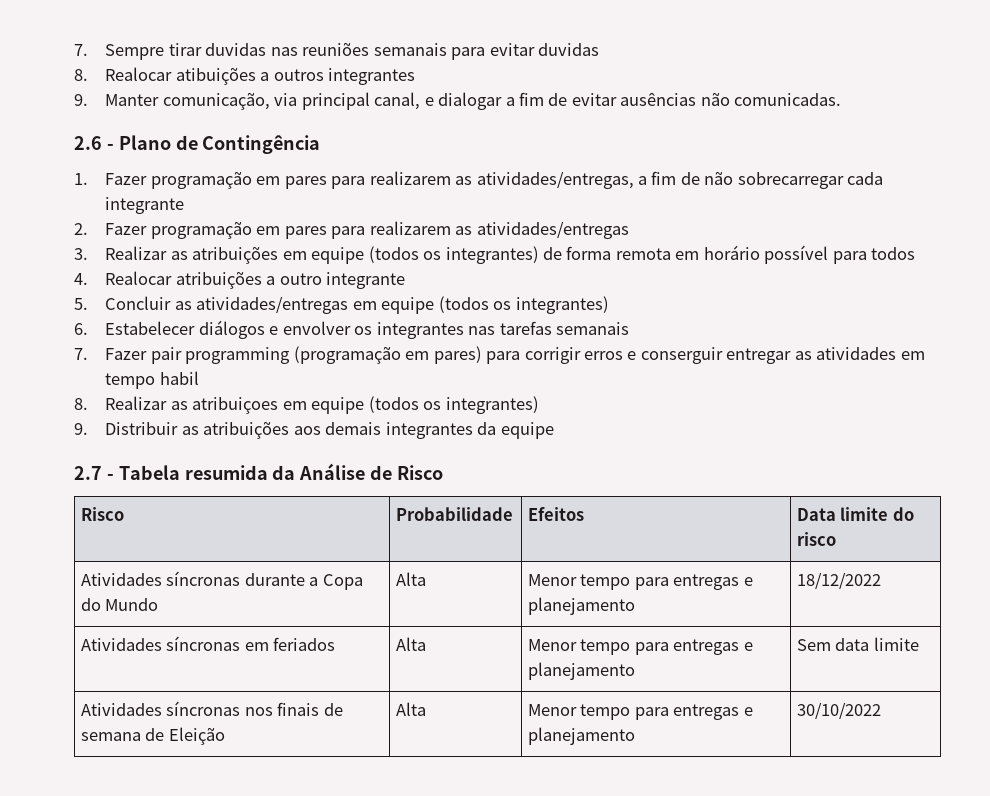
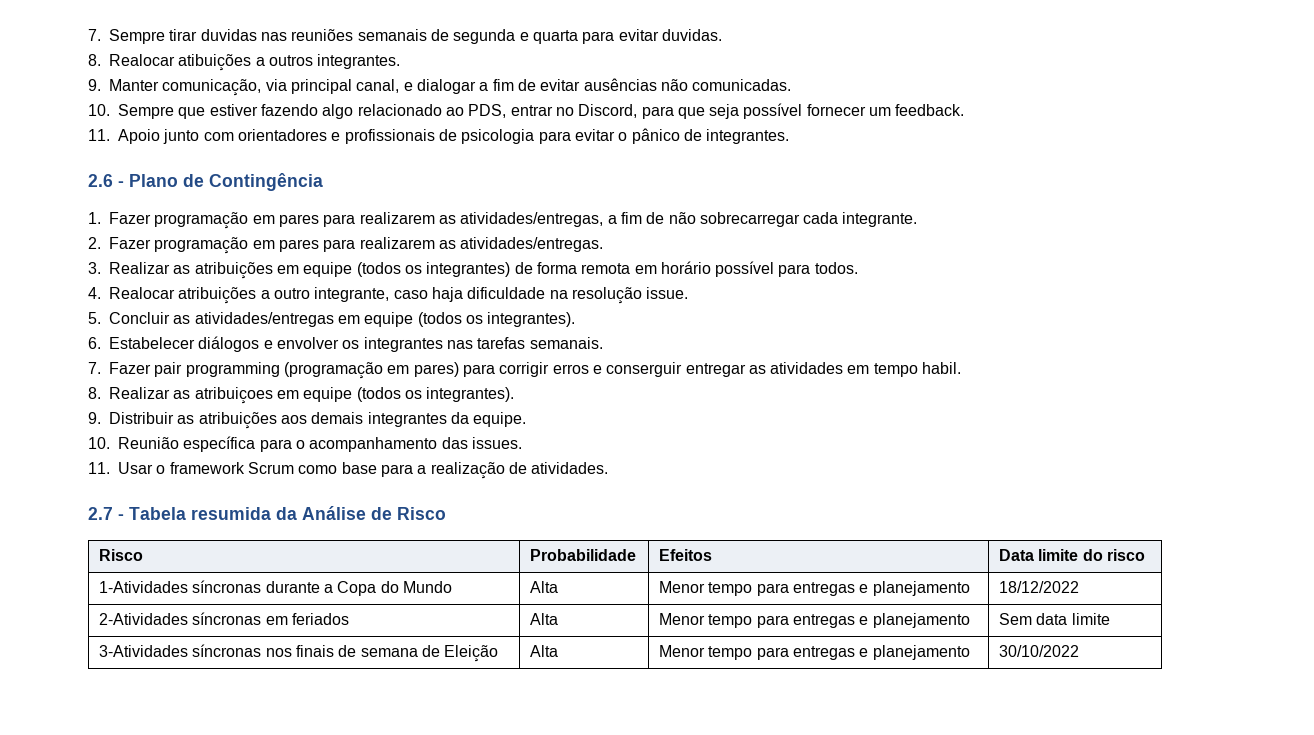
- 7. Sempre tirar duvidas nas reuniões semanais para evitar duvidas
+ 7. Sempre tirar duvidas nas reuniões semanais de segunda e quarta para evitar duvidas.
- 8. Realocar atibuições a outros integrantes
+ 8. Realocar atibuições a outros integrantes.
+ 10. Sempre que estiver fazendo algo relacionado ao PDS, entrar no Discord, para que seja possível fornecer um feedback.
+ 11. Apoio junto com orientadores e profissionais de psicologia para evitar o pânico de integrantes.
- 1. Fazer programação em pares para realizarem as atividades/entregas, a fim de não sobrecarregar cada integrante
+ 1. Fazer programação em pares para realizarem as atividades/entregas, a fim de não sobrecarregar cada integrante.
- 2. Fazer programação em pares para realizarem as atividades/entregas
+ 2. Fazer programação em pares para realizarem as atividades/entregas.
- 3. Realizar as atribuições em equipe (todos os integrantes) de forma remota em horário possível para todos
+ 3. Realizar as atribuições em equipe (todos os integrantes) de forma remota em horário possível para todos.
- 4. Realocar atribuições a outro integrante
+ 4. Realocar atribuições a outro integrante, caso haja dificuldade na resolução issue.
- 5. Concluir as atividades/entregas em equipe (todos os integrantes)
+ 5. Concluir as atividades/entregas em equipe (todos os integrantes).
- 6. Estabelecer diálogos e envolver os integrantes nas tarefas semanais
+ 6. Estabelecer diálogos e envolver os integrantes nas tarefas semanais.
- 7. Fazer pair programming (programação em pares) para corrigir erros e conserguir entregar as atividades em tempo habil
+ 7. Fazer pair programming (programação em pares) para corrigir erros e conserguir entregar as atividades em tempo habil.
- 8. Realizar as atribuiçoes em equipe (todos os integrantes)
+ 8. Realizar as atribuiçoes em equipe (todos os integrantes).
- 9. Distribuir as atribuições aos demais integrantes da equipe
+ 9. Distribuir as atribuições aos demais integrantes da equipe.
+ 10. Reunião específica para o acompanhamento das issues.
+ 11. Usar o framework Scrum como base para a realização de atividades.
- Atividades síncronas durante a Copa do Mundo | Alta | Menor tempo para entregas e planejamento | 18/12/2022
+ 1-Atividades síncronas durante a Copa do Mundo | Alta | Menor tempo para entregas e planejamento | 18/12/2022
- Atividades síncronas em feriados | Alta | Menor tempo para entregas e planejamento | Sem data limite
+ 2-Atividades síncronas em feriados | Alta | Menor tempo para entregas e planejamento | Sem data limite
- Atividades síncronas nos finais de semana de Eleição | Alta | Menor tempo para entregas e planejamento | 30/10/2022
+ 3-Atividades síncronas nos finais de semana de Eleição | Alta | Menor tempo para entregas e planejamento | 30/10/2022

⁂

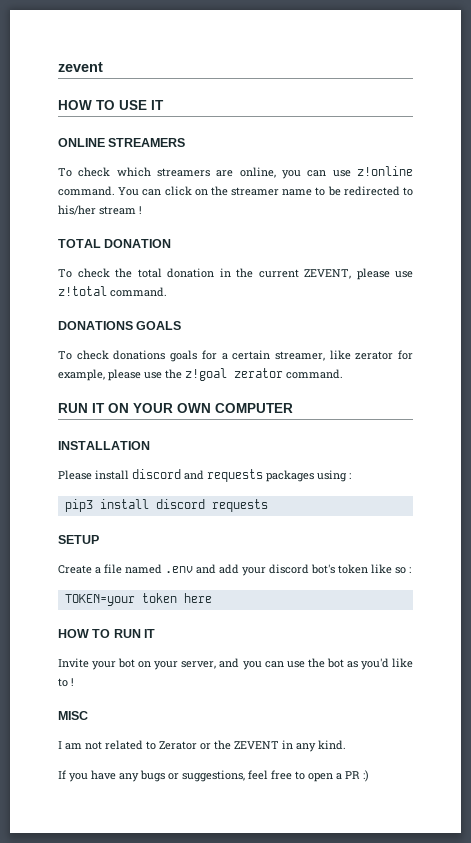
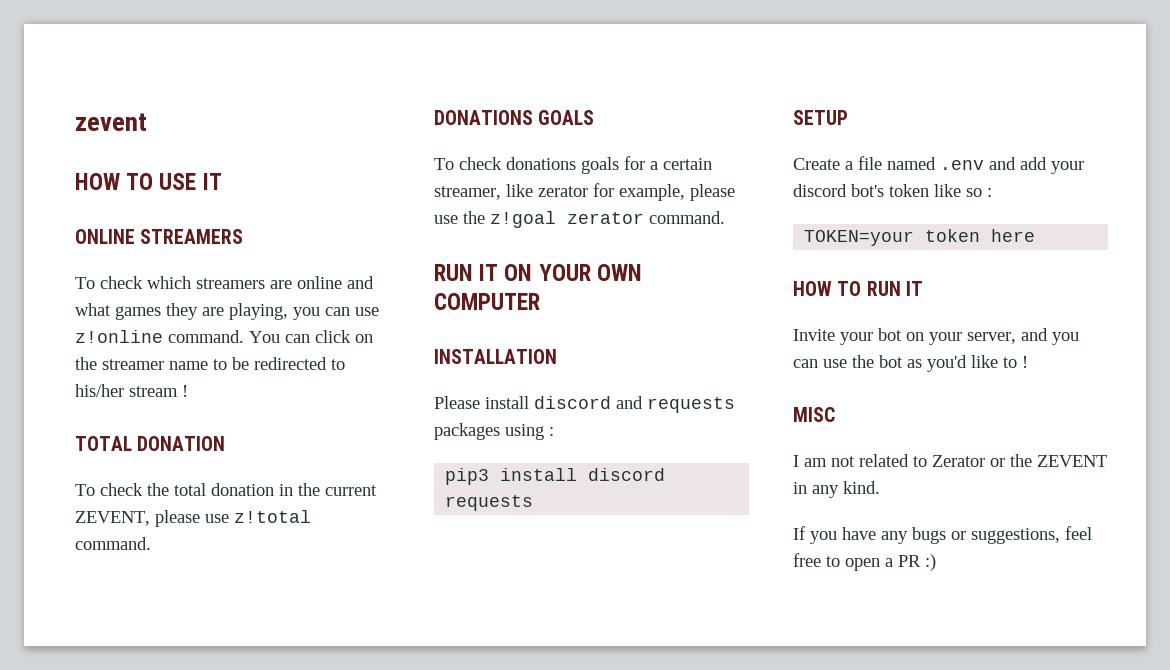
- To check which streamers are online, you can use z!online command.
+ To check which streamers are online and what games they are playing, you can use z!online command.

⁂

• _Your goal_: The lines above from the one with "- 7. Sempre" through the one with "a outros integrantes." are to be duplicated exactly, ends included, with nothing added.

• _Answer box_:
- 7. Sempre tirar duvidas nas reuniões semanais para evitar duvidas
+ 7. Sempre tirar duvidas nas reuniões semanais de segunda e quarta para evitar duvidas.
- 8. Realocar atibuições a outros integrantes
+ 8. Realocar atibuições a outros integrantes.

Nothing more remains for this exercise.